O presidente Jair Bolsonaro amenizou, nessa segunda-feira (21), a decisão do ministro do Supremo Tribunal Federal (STF), Kassio Nunes Marques, que suspendeu o trecho da Lei da Ficha Limpa que determina que o prazo de inelegibilidade de oito anos para condenados por órgãos colegiados terá efeitos após o cumprimento da pena. Para Bolsonaro, quem comete crimes não pode pagar indefinidamente.
"O que ele definiu foi o prazo de inelegibilidade, que estava completamente em aberto, apenas após a condenação. O cara estava dez anos respondendo. Quem erra, tem que pagar, mas não pode pagar ad enternum. Ele definiu que o prazo conta a partir da data do início do processo. Nada de mais isso", disse Bolsonaro em conversa com apoiadores na entrada do Farol Marechal Luz, em São Francisco do Sul, onde passa alguns dias de folga.
Segundo a Lei da Ficha Limpa, são inelegíveis para qualquer cargo "os que forem condenados, em decisão transitada em julgado ou proferida por órgão judicial colegiado, desde a condenação até o transcurso do prazo de oito anos após o cumprimento da pena", por crimes contra a economia popular, fé pública, administração pública, patrimônio público, entre outros.
A decisão de Nunes Marques é liminar e o caso deve ir ao plenário. Conforme apuração do jornal O Globo, o ministro atendeu ao pedido de uma Ação Direta de Inconstitucionalidade, impetrada pelo PDT.

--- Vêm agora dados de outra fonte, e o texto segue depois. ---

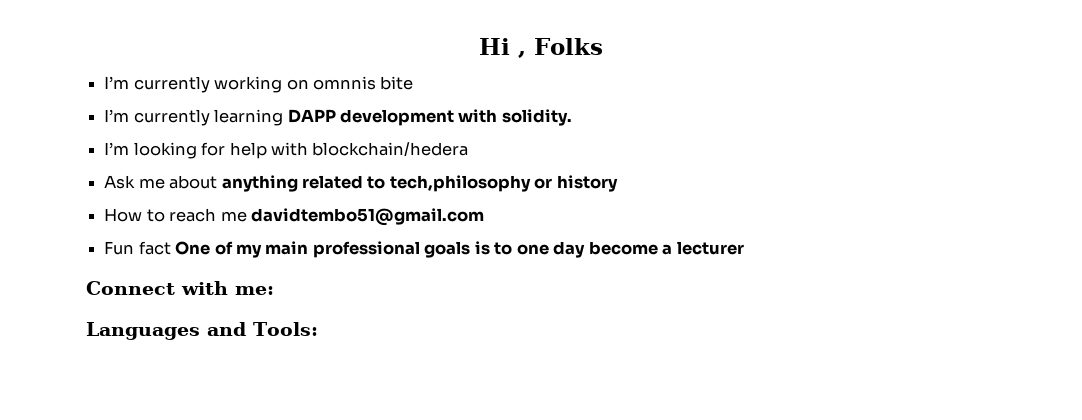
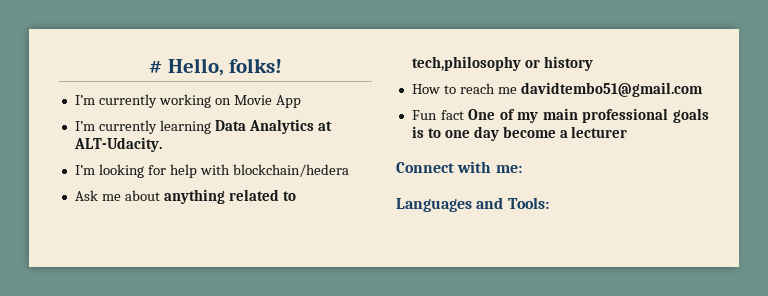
[479,38,604,58] Hi , Folks -> [148,58,283,76] # Hello, folks!
[312,76,414,90] omnnis bite -> [233,95,301,108] Movie App
[287,109,572,126] DAPP development with solidity. -> [214,119,332,134] [73,137,162,152] Data Analytics at ALT-Udacity.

De acordo com o partido, a redação da Lei da Ficha Limpa cria uma espécie de inelegibilidade por prazo indeterminado. Isso porque o agente se torna inelegível com a condenação por órgão colegiado, período que vai até o trânsito em julgado; depois segue sem direitos políticos enquanto cumpre a pena, tal como definido no artigo 15, III, da Constituição Federal; e, por fim, segue inelegível por oito anos depois do cumprimento da pena.
Em sua decisão, Nunes Marques suspendeu a expressão “após o cumprimento da pena”, que fazia parte de um dispositivo da lei sobre as regras de inelegibilidade de candidatos.
Nunes Marques foi a primeira indicação de Bolsonaro ao Supremo. Ele foi sabatinado o Senado em outubro e tomou posse no mês passado.